6.5.2 Safety and financial considerations
None of the published studies have reported any AEs directly related to CG GEL. Choi
et al. reported two cases of post-ERCP fever and one case of post-ERCP pancreatitis,
but none of these AEs were attributed to the use of the hemostatic powder [96]. No technical failures have been reported so far, including no cases of catheter
clogging [95]
[96].
Currently, CG GEL is only available commercially in South Korea.
6.6 Summary
The available evidence does not allow any conclusion on the efficacy of CG GEL for
the control of GI bleeding. Therefore, further research is required to confirm its
efficacy in nonvariceal upper GI bleeding compared with standard hemostatic modalities.
In addition, the efficacy of CG GEL in malignant GI bleeding remains to be explored.
Conclusions
This ESGE Technical and Technology review highlights the increasing role of topical
hemostatic agents in the field of GI endoscopy. Agents such as Purastat, TC-325 (Hemospray),
EndoClot PHS, Nexpowder, Ankaferd Blood Stopper, and CG GEL demonstrate varying degrees
of efficacy across different bleeding scenarios. While each product offers unique
mechanisms and modes of application, current data largely support their use in specific
cases, often as adjuncts to standard endoscopic treatments. In particular, these agents
are effective for bleeding control, but caution is needed when considering their efficacy
for spurting lesions (Forrest Ia). Maximum efficacy has been demonstrated in studies
focused on the treatment of bleeding GI tumors. Stronger and more robust data support
the use of hemostatic agents for upper GI bleeding and in the management of intra-
and post-procedural bleeding (EMR/ESD), while more data on lower GI bleeding are awaited.
These hemostatic agents represent a very useful tool for less experienced endoscopists,
serving as a rescue strategy or as a bridge treatment in facilities without 24/7 services.

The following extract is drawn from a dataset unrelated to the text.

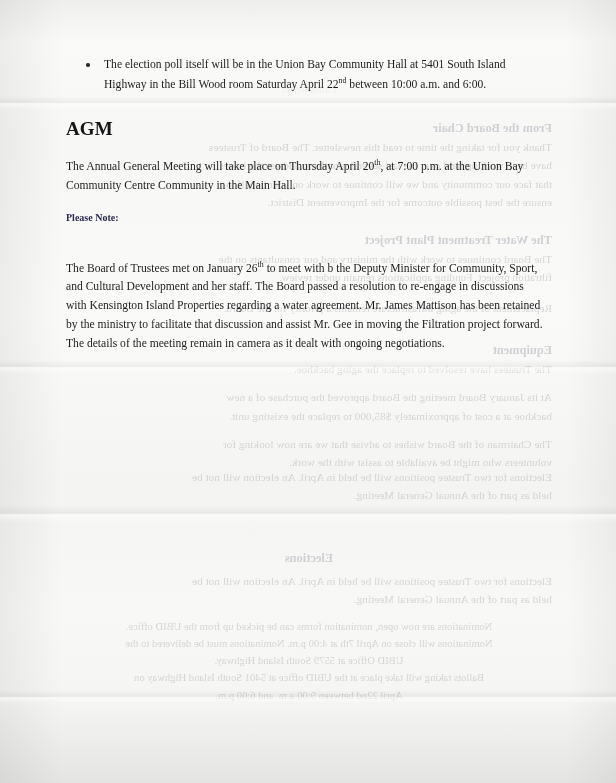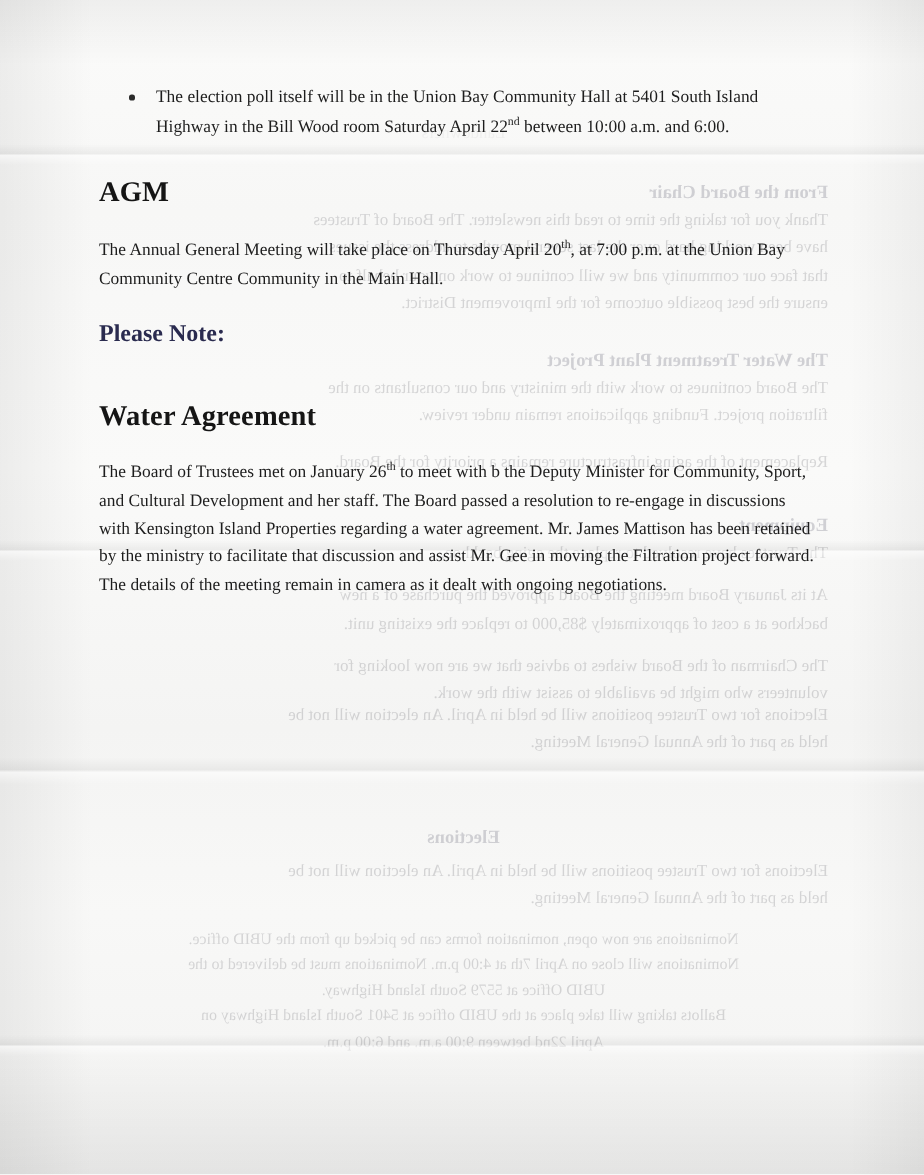"Please Note:" h3.sub-head { font-size: 16px -> 10px }
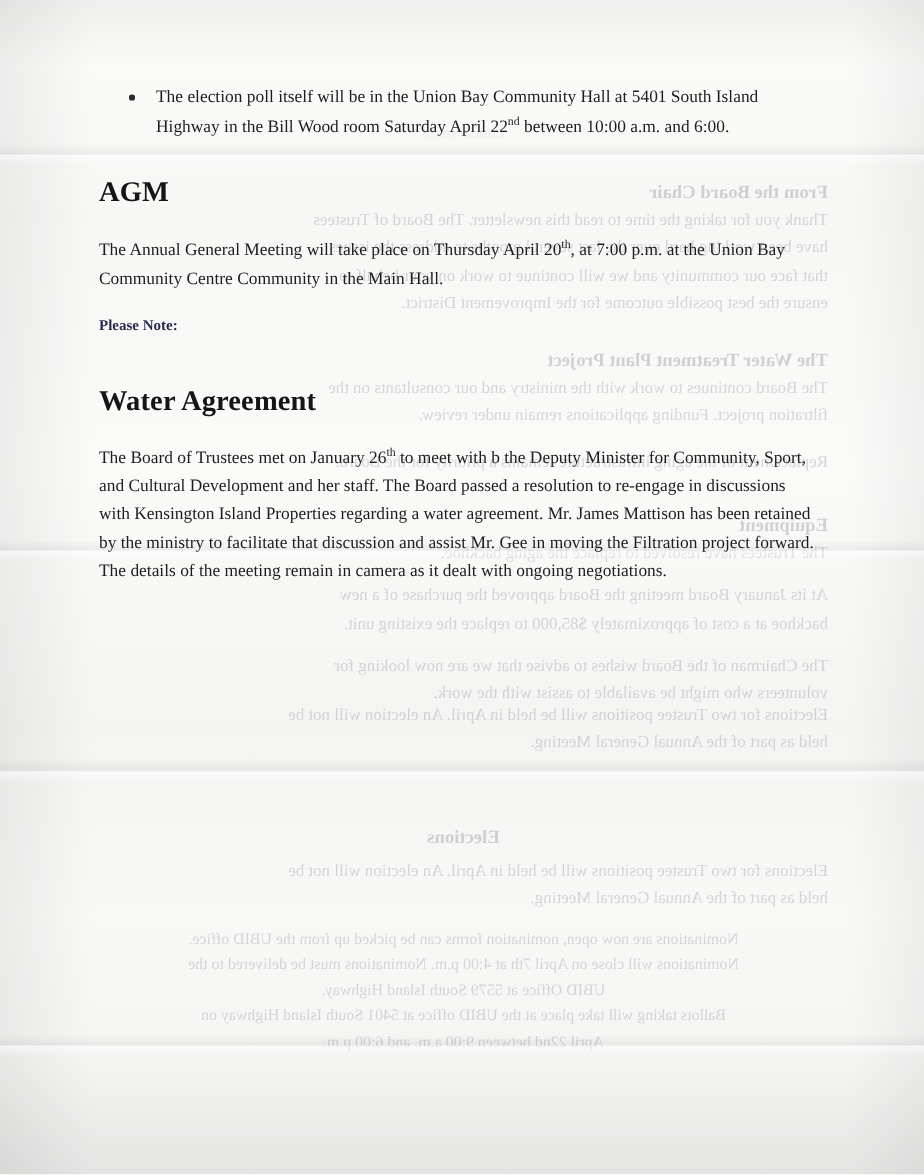"Water Agreement" h2.section-head { html: <h2>Water Agreement</h2> -> none }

Despite promising results, comparative studies and evaluations of cost-effectiveness
are limited, warranting further research to establish the optimal applications and
financial feasibility of these agents in clinical practice. Future studies should
also focus on evaluating their safety profiles and enhancing accessibility to newer,
more effective hemostatic technologies.